# Questions About Built-Ins



## Natterjak (Feb 20, 2014)

Hi,

I found this forum while searching for some info on building built-ins, so I hope I'm posting in the appropriate place.

My husband and I have been looking to put some built-ins in our family room around our fireplace. We bought our home new a couple of years ago, and the model home had built-ins, but we opted not to do them at the time due to budget. So now we're trying to get something similar to what they had in the model.

We've tried contacting the original cabinet builder for our home with no luck; we've also had a couple of custom cabinet makers come to give us estimates, and the estimates have seemed quite high to us. It might be that this is just how much it costs, but it's out of our budget.

Which brings me to my first question - how much would be reasonable to expect to pay for these built-ins? There are two openings, each is 52" wide and 96" tall. The rest of the cabinets in our house are made from beech, I believe. If it matters, we live in California.

Here's a picture of the cabinets from the model home:










I have also been thinking about whether or not this is a project we could tackle ourselves. I don't have very much woodworking experience at all, but I'm pretty handy and quick to learn. I was thinking we could get some pre-fabricated cabinets for the bottom, and build the upper portion. Is it possible to get pre-fabricated cabinets like in the picture above that are that wide, and does this seem like a reasonable approach?

The one thing that makes me the most nervous is the stain - it's pretty dark, and seems like it would be pretty challenging to do by hand?

I'm probably crazy for even thinking about doing this ourselves, but I'm always up for learning a new hobby!


----------



## Alaska_Guy (Dec 15, 2013)

Lowers should be easy to find I a dark color. However, even cheap lowers are going to run you about $150-200 each. So I would expect around $800 for lowers and then you would need to build the uppers and stain as close as possible to match. 

If it was me I would buy some cheap oak non stained lowers from lowes or Home Depot and use general finishes ebony stain to get the desired look your wanting. Then build the rest out of oak. That would be your easiest and cheapest method IMO. I would use cabinet grade 3/4" oak plywood for the sides and shelves and 1/4" for the uppers and face frame them with real oak boards.
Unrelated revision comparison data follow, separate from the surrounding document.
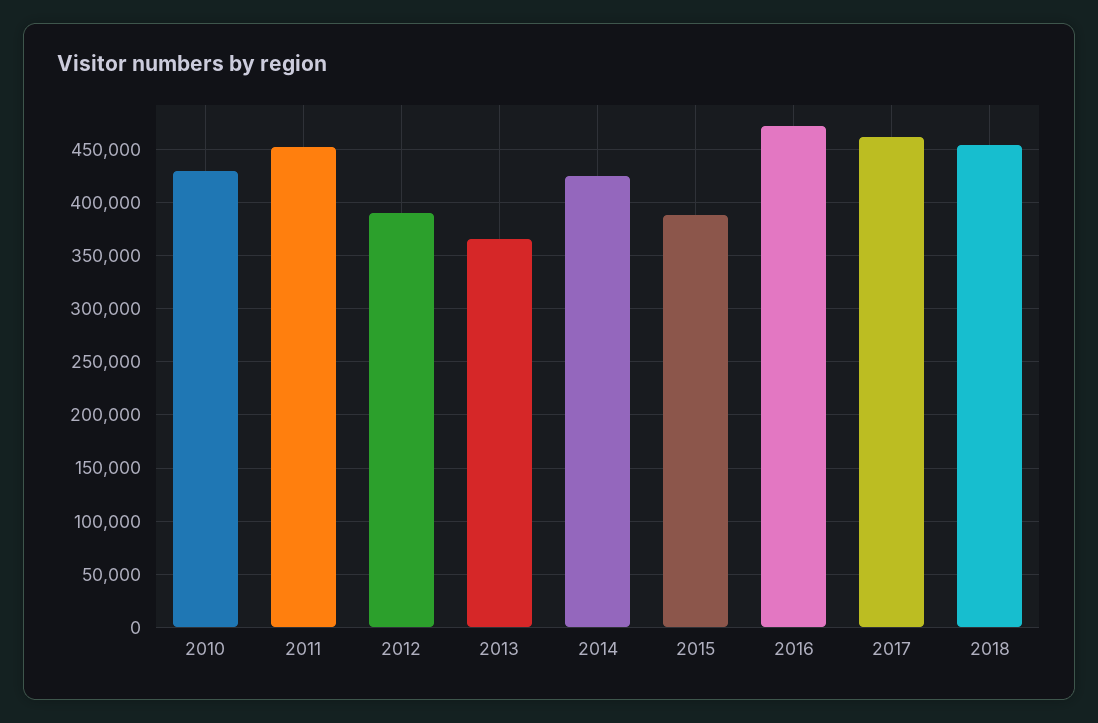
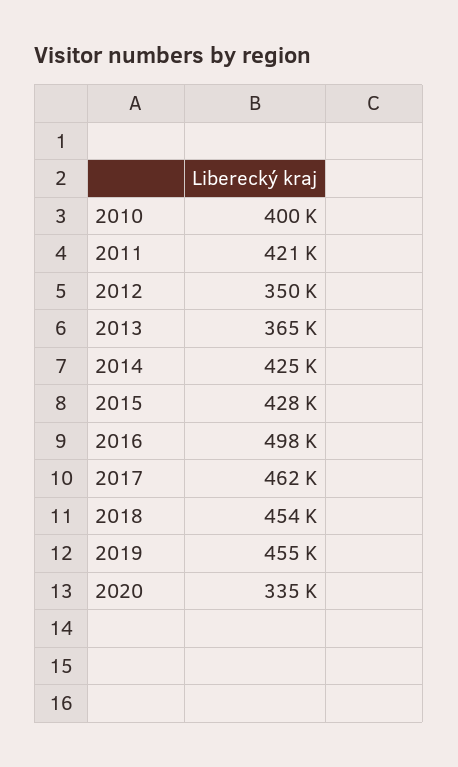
2010: 430000 -> 400000
2011: 450000 -> 421000
2012: 390000 -> 350000
2015: 390000 -> 428000
2016: 470000 -> 498000
2019: none -> 455000
2020: none -> 335000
Your going to need a router to make the decorative sides or buy them from a lumber yard pre milled.


----------



## cabinetman (Jul 5, 2007)

We have an introduction section where you can say a few words about yourself. If you fill out your profile in your "User Control Panel", you can list any hobbies, experience or other facts. You can also list your general geographical location which would be a help in answering some questions.











 







.


----------



## Steve Neul (Sep 2, 2011)

It does matter some where you live. Prices vary around the country so what I might charge in Texas may be pocket change in California. For the two sections finished and installed I would charge about $3000.00. 
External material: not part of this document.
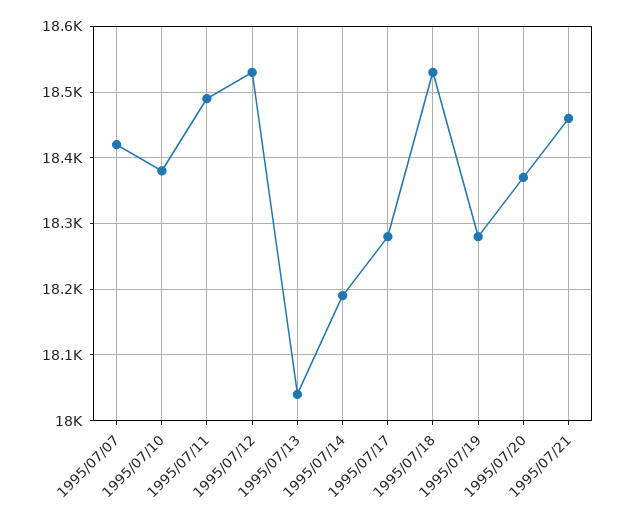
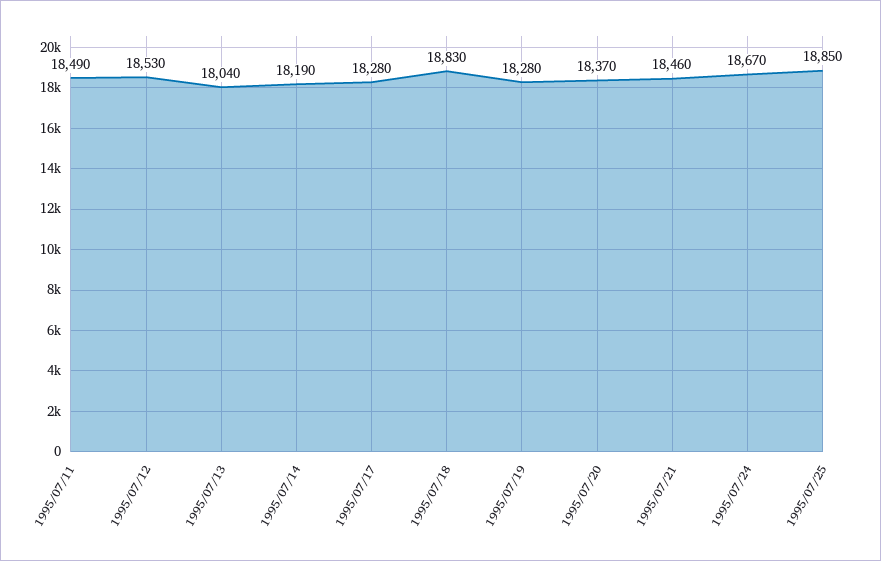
1995/07/07: 18420 -> none
1995/07/10: 18380 -> none
1995/07/18: 18530 -> 18830
1995/07/24: none -> 18670
1995/07/25: none -> 18850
If you could live with a center divider in the upper sections you could have the cabinet made with adjustable shelves.


----------



## Hammer1 (Aug 1, 2010)

Custom built with FAS hardwood and cabinet grade plywood, finished and installed, my price would be a lot closer to $2200 each. There's a days work just meeting with you, taking measurements, planning and getting the supplies and materials. There is 5 days building, about 4 finishing and a day to install, probably over $1000 in materials.


----------



## cabinetman (Jul 5, 2007)

If I bid it... $5000.00 for both. :yes:








 





 

.


----------



## Alaska_Guy (Dec 15, 2013)

Yea, I was gonna say if I was to did that job it would have been around $4000 for everything.


----------



## Natterjak (Feb 20, 2014)

Thanks everyone for the responses! We have been getting quoted about twice that much so far, so we may need to see if we can get other quotes.

If we decide to tackle this ourselves I was thinking of getting a small piece of plywood and some stain and trying it first to see if I can get the stain right. Would hate to get it all built and then not be able to stain it properly.


----------



## Alaska_Guy (Dec 15, 2013)

I hope I don't get in trouble for giving tips of the trade away... But if I was hand building this I would actually use maple. It's very sturdy, will withstand a lot of abuse and can be stained almost exactly to match your photo.
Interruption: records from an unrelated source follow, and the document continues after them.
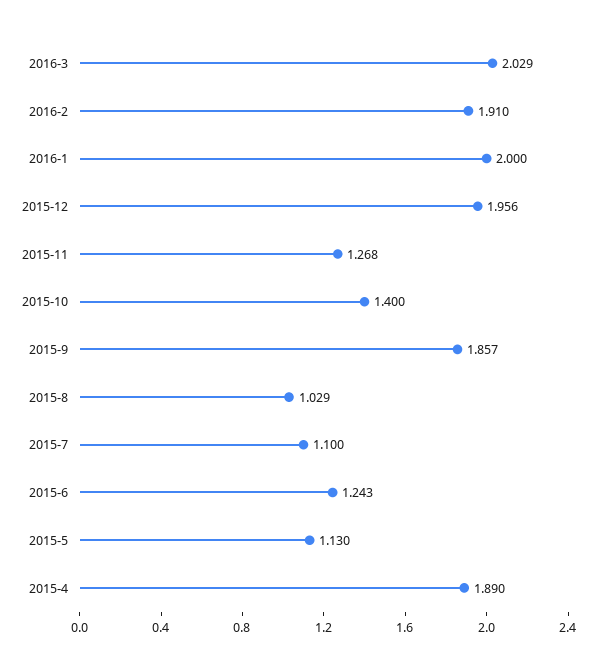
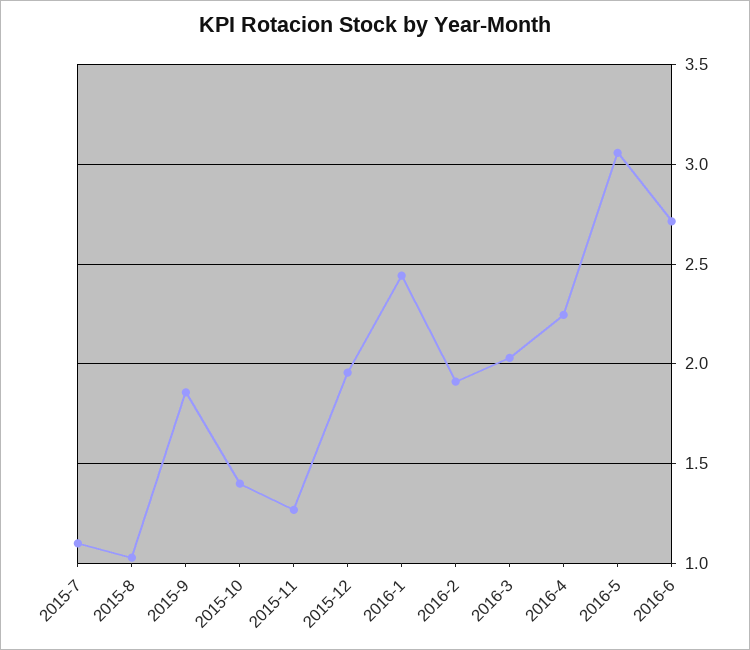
2016-1: 2 -> 2.45
2015-6: 1.243 -> none
2015-5: 1.13 -> none
2015-4: 1.89 -> none
2016-4: none -> 2.25
2016-5: none -> 3.05
2016-6: none -> 2.7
1. Buy a sheet of maple ply
2. Buy a can of "old masters" Rich Mahogany stain and Sherwin Williams dye. It comes in powder form and you add water.
3. Apply per instructions and sit back in awe.
4. Apply Polyurethane mixed 50/50 with mineral spirits. Wipe on, wipe off... Let dry and repeat the process another 3 times.
5. Your done with your finish.

*Edit*

On the quote that was given, my main concern would be what type of wood the company would be using. As that is going to be the big determining factor in the cost of the project. The labor should be pretty much the same no matter what material is used... Finish time may very, but the rest should be about the same.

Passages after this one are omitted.